Background information: He was surprisingly good to others, which I’ve mentioned before. I have never grasp that fully until I started reading about narcissistic tendencies. He was never giving to me, never generous to me in any way, but always trying to impress others. Others in life that he didn’t have. He also tried to impress my friends, probably aiming to impress their families. This has harmed me a lot. Even turned me against my friends, never acted on it but I was seeing the contradiction and having feelings towards it. I spill something in the house, and I was treated so bad. But a friend of mine, a guest, spills something, breaks something, acts care-free, and doesn’t get anything besides more good behaviors.
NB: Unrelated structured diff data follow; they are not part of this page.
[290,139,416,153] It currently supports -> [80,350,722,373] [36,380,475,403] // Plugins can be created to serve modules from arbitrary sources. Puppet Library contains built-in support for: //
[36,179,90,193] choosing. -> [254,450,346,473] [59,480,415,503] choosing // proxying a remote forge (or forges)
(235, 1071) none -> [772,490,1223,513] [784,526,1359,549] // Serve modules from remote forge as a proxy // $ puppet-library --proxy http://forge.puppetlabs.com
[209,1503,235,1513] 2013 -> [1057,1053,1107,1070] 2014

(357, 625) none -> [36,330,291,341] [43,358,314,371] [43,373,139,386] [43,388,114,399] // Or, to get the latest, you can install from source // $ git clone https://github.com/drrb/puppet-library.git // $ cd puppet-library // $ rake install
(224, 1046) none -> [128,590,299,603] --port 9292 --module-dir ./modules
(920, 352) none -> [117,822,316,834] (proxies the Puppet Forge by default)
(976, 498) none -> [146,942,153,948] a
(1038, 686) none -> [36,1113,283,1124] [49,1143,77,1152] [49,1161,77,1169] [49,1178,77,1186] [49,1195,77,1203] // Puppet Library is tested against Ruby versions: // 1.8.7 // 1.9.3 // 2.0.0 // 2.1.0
I saw all that, couldn’t say anything, couldn’t understand why, just observing. All in all, that was the friend that deserved her phone after phone because she was successful. I still have that friend, she is healthy, still successful. I did resented or had jealousy in the past, but not anymore. I have moved on from her, but kept that toxic feelings with other care-free people. Maybe really care-free this time. Got better observation skills maybe?
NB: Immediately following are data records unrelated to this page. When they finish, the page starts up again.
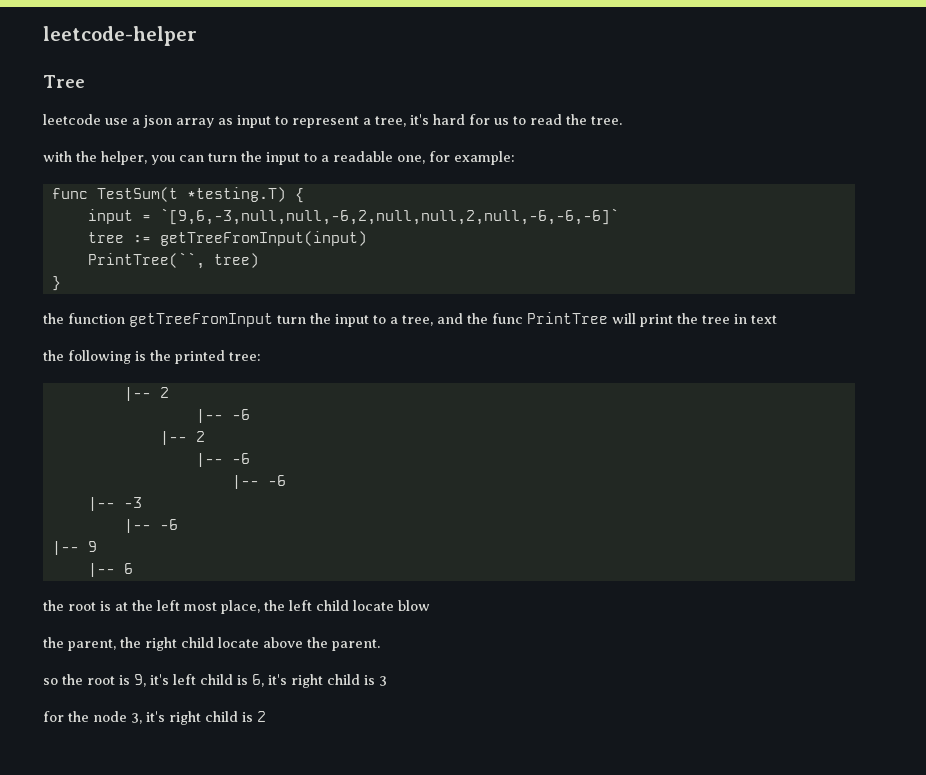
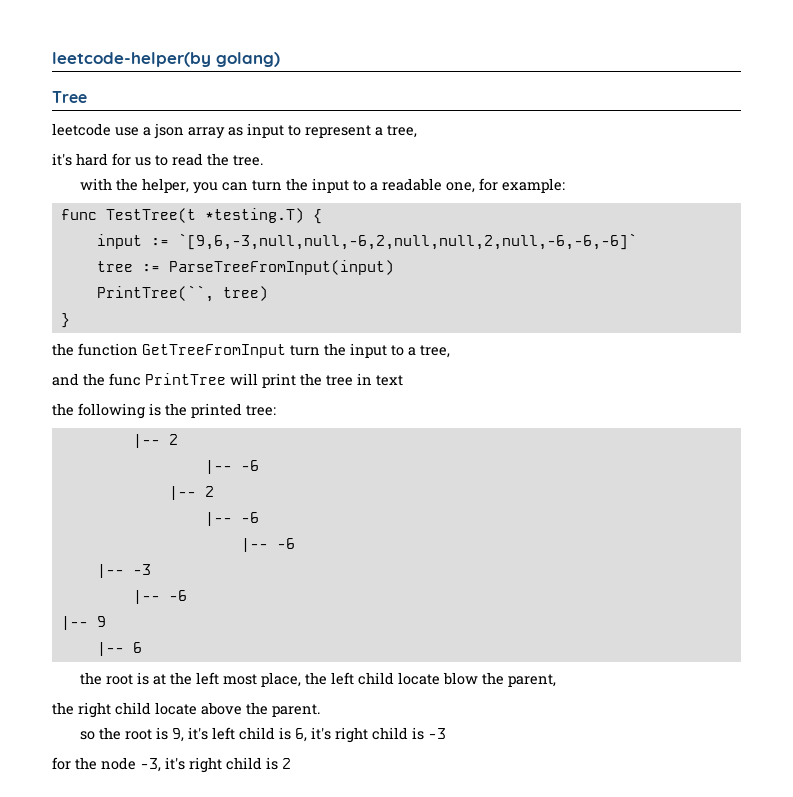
[43,26,197,46] leetcode-helper -> [52,52,280,67] leetcode-helper(by golang)
(406, 121) none -> (417, 131) //
[96,187,178,202] TestSum(t -> [105,208,196,223] TestTree(t
[141,215,151,221] = -> [150,238,169,246] :=
[159,231,367,246] getTreeFromInput(input) -> [168,260,394,275] ParseTreeFromInput(input)
[129,313,273,327] getTreeFromInput -> [142,344,286,358] GetTreeFromInput
(433, 320) none -> (450, 351) //
(430, 605) // -> (478, 678) none
(116, 645) none -> (556, 680) //
[379,676,387,686] 3 -> [427,728,446,739] -3
[131,713,142,724] 3, -> [140,758,161,772] -3,

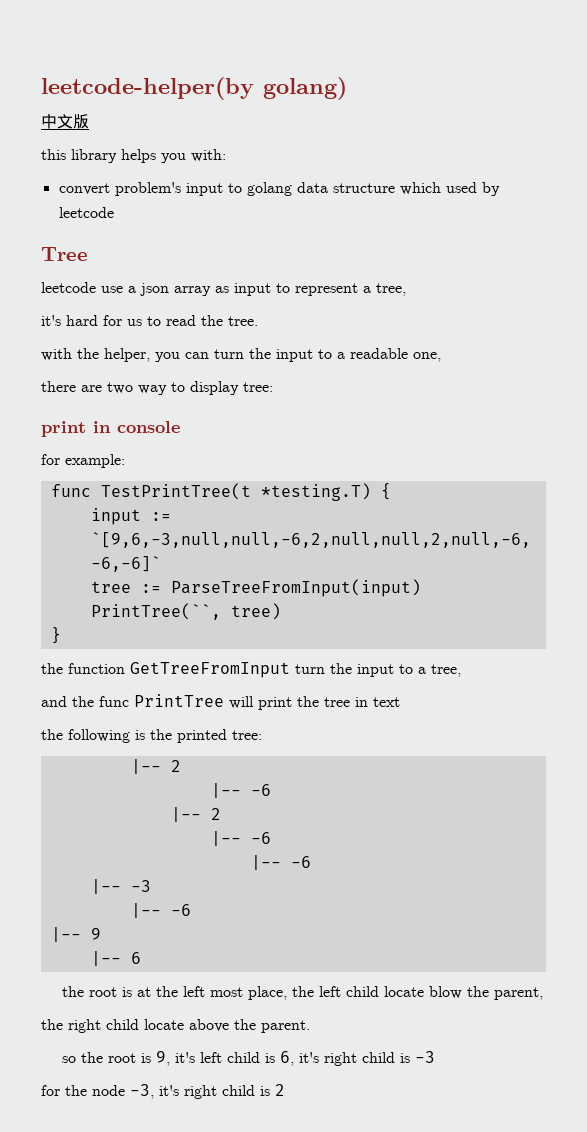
(280, 59) none -> [41,114,89,129] [41,149,226,163] [58,182,500,196] [58,207,114,218] // 中文版 // this library helps you with: // convert problem's input to golang data structure which used by leetcode
(475, 187) none -> [41,381,273,395] [41,421,180,437] // there are two way to display tree: // print in console //
[105,208,196,223] TestTree(t -> [100,483,251,500] TestPrintTree(t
So this tendency to care for others in my dad, happened in secret santa. We shopped and got the boy I was giving the gift to – a nice toy, a nice ball and a something to hang on the wall. I still remember, it was a creative gift, moderate but not so cheap I feel, something that we thought of. He loved the gift. And then I was gifted something from another boy, that I didn’t think was bought for me. Maybe his mom bought a deodorant and she didn’t like the smell, so they gave it to me. I kind of got angry with that boy then, I told him that I was sorry and angry about it. He was clueless, maybe forgot the thing one hour later. I still remember that day and feel guilty because how irrespective of me to dislike a gift. I wouldn’t be able to direct my bad feelings towards my dad, I didn’t know who was responsible for that bad feeling. So I understand that misdirection now.

Maybe I still feel conflicted, confused about these. My BF is a generous person, I know that in theory, feeling it, but haven’t experienced that yet in a way that would make me sure. He got me one gift that felt good, it was last year’s new year. I felt so confused because of that. Then I started to think to myself, maybe I am becoming like that at last, receiving and giving expensive gifts. Then there were financial instabilities in his life, and my house got confusing, the lawsuit, the expenses of the lawsuit and all, I’ve still been paying for most of the expenses there even though I rented a house here in another country. I didn’t want to ask from him in a bad way, so I just said to myself, one more month of rent, one more, one more till I feel insecure. This was possible because I worked two jobs at the same time last year. Maybe me doing that, not asking him to pay directly, was a result of me thinking he was not in a perfect situation and I didn’t want him to feel uncomfortable. He was not like not paying for anything, he offered me his help in different ways. I haven’t took most of them, but accepted once. So maybe I also felt bad there, I was thinking about so many stuff, in order to not hurt anyone, and actually, the surprising thing is that I am able to do that. I have worked a lot and maybe I was lucky in saving money. But learning about how he actually sent lots of money to his sister for a phone, which is older than me, feels bad. I hate these thoughts, I shouldn’t be thinking about these stuff. But I do. I haven’t said anything when he told me that, I just responded randomly and then we got off the phone and then I started crying. Writing these, I see it more clearly, but I don’t think sharing these thoughts with him would result in a good way. Maybe omitting the sister part, and then talking about it would make more sense.